■ **To do**: Copy each line of the data that has "shaw" in it.

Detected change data

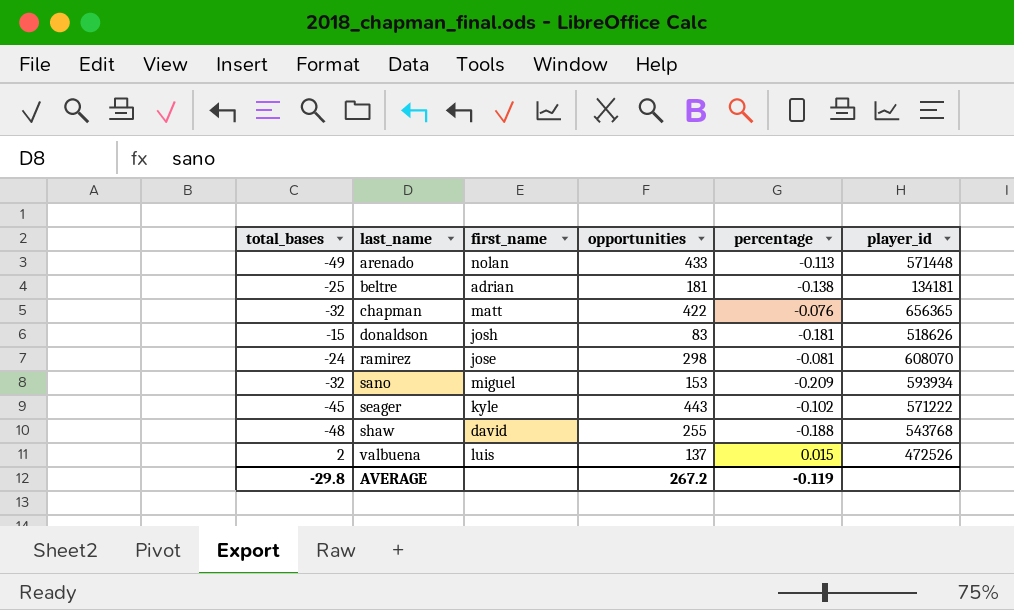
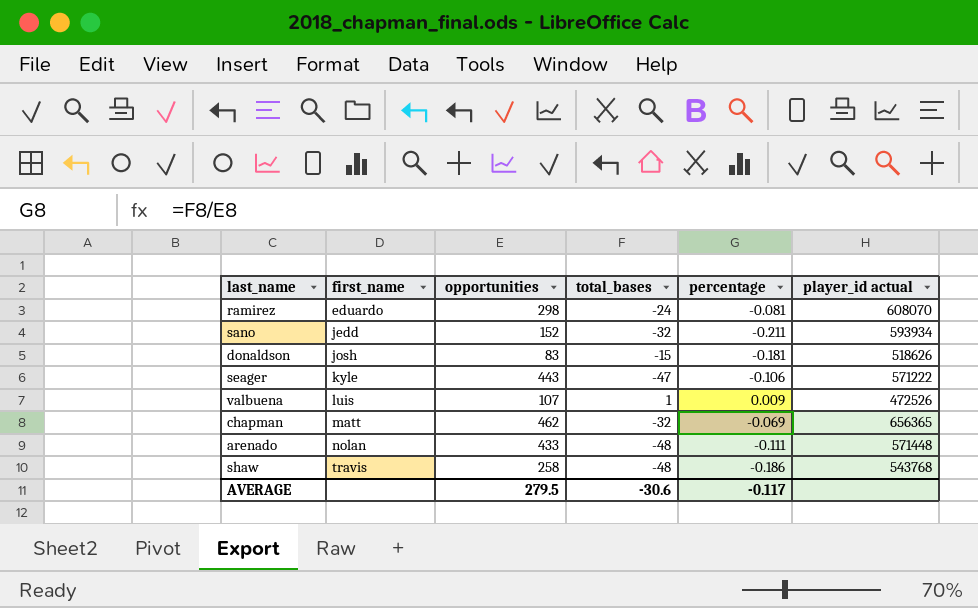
row order: last_name ascending -> first_name ascending
column total_bases | position: 1 -> 4
column name: player_id -> player_id actual
row beltre: -25 | adrian | 181 | -0.138 | 134181 -> none
ramirez | first_name: jose -> eduardo
sano | first_name: miguel -> jedd
sano | opportunities: 153 -> 152
sano | percentage: -0.209 -> -0.211
seager | total_bases: -45 -> -47
seager | percentage: -0.102 -> -0.106
valbuena | opportunities: 137 -> 107
valbuena | total_bases: 2 -> 1
valbuena | percentage: 0.015 -> 0.009
chapman | opportunities: 422 -> 462
chapman | percentage: -0.076 -> -0.069
arenado | total_bases: -49 -> -48
arenado | percentage: -0.113 -> -0.111
shaw | first_name: david -> travis
shaw | opportunities: 255 -> 258
shaw | percentage: -0.188 -> -0.186
AVERAGE | opportunities: 267.2 -> 279.5
AVERAGE | total_bases: -29.8 -> -30.6
AVERAGE | percentage: -0.119 -> -0.117

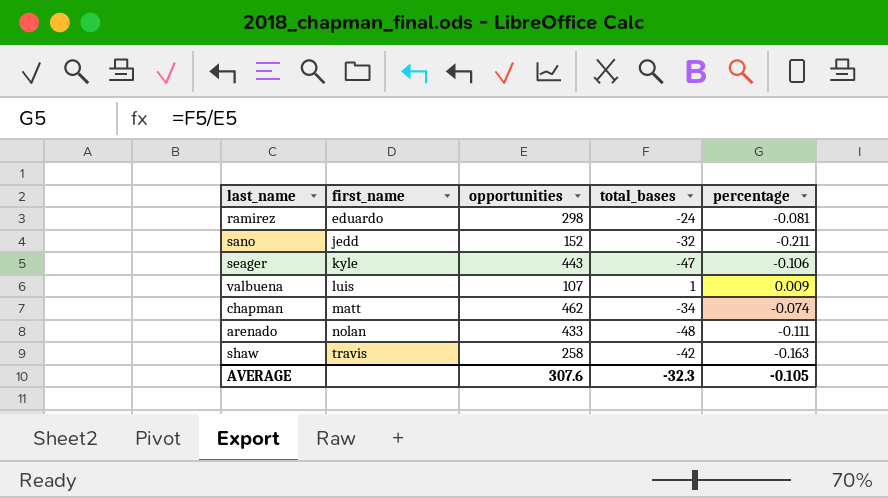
column player_id actual | position: 6 -> none
row donaldson: josh | 83 | -15 | -0.181 | 518626 -> none
chapman | total_bases: -32 -> -34
chapman | percentage: -0.069 -> -0.074
shaw | total_bases: -48 -> -42
shaw | percentage: -0.186 -> -0.163
AVERAGE | opportunities: 279.5 -> 307.6
AVERAGE | total_bases: -30.6 -> -32.3
AVERAGE | percentage: -0.117 -> -0.105

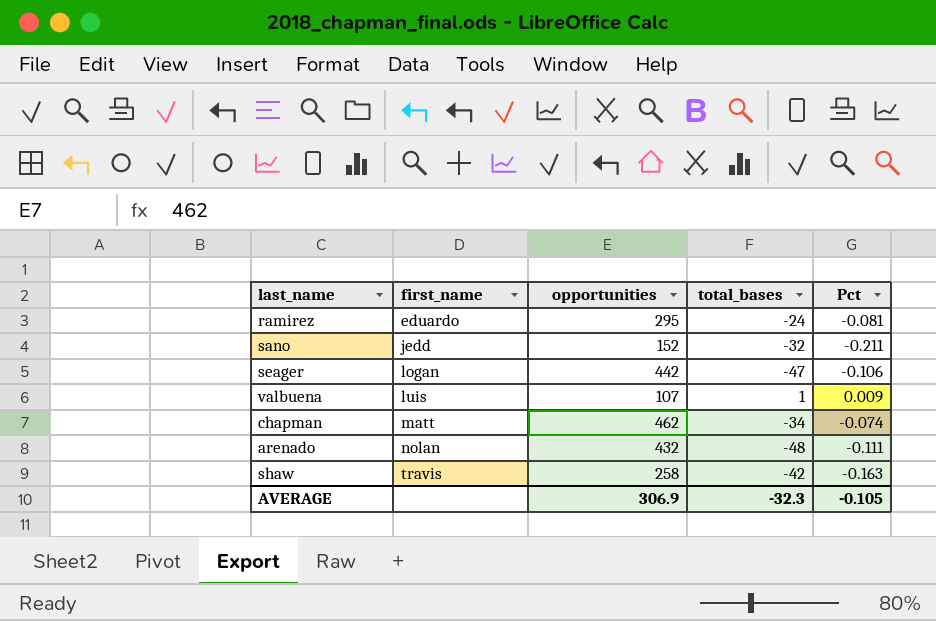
column name: percentage -> Pct
ramirez | opportunities: 298 -> 295
seager | first_name: kyle -> logan
seager | opportunities: 443 -> 442
arenado | opportunities: 433 -> 432
AVERAGE | opportunities: 307.6 -> 306.9

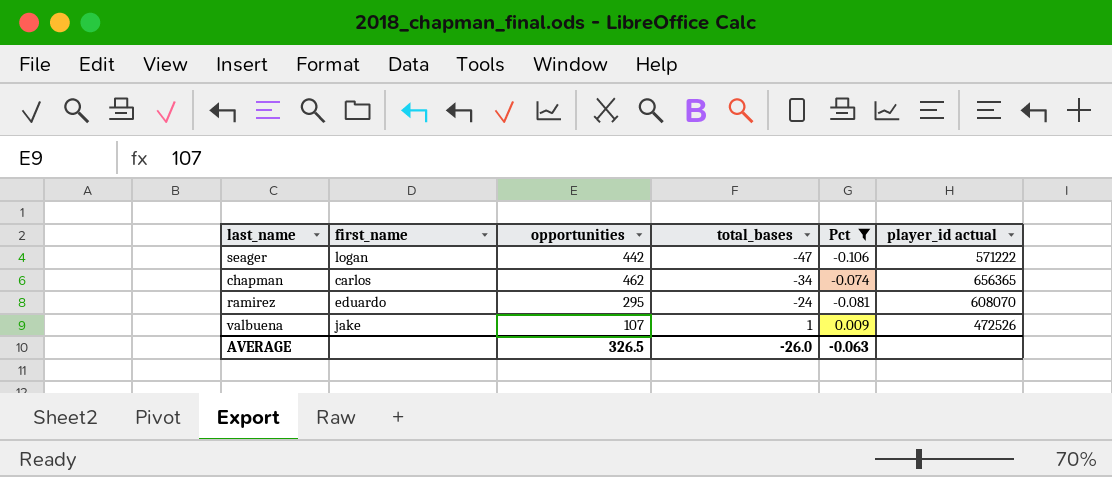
filter: none -> Pct >= -0.106
row order: first_name ascending -> total_bases ascending
column player_id actual | position: none -> 6
chapman | first_name: matt -> carlos
valbuena | first_name: luis -> jake
AVERAGE | opportunities: 306.9 -> 326.5
AVERAGE | total_bases: -32.3 -> -26.0
AVERAGE | Pct: -0.105 -> -0.063

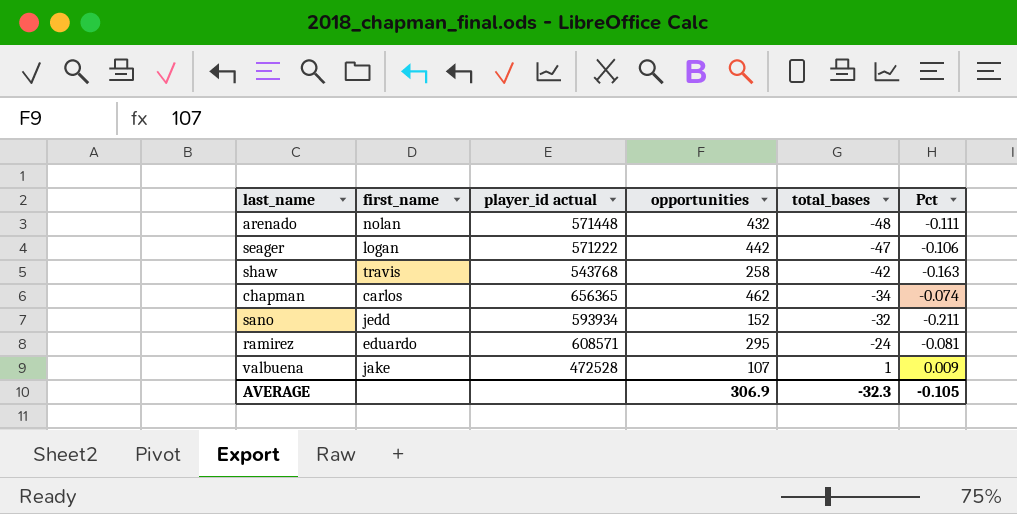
filter: Pct >= -0.106 -> none
column player_id actual | position: 6 -> 3
ramirez | player_id actual: 608070 -> 608571
valbuena | player_id actual: 472526 -> 472528
AVERAGE | opportunities: 326.5 -> 306.9
AVERAGE | total_bases: -26.0 -> -32.3
AVERAGE | Pct: -0.063 -> -0.105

■ **Reply**:
shaw | first_name: david -> travis
shaw | opportunities: 255 -> 258
shaw | percentage: -0.188 -> -0.186
shaw | total_bases: -48 -> -42
shaw | percentage: -0.186 -> -0.163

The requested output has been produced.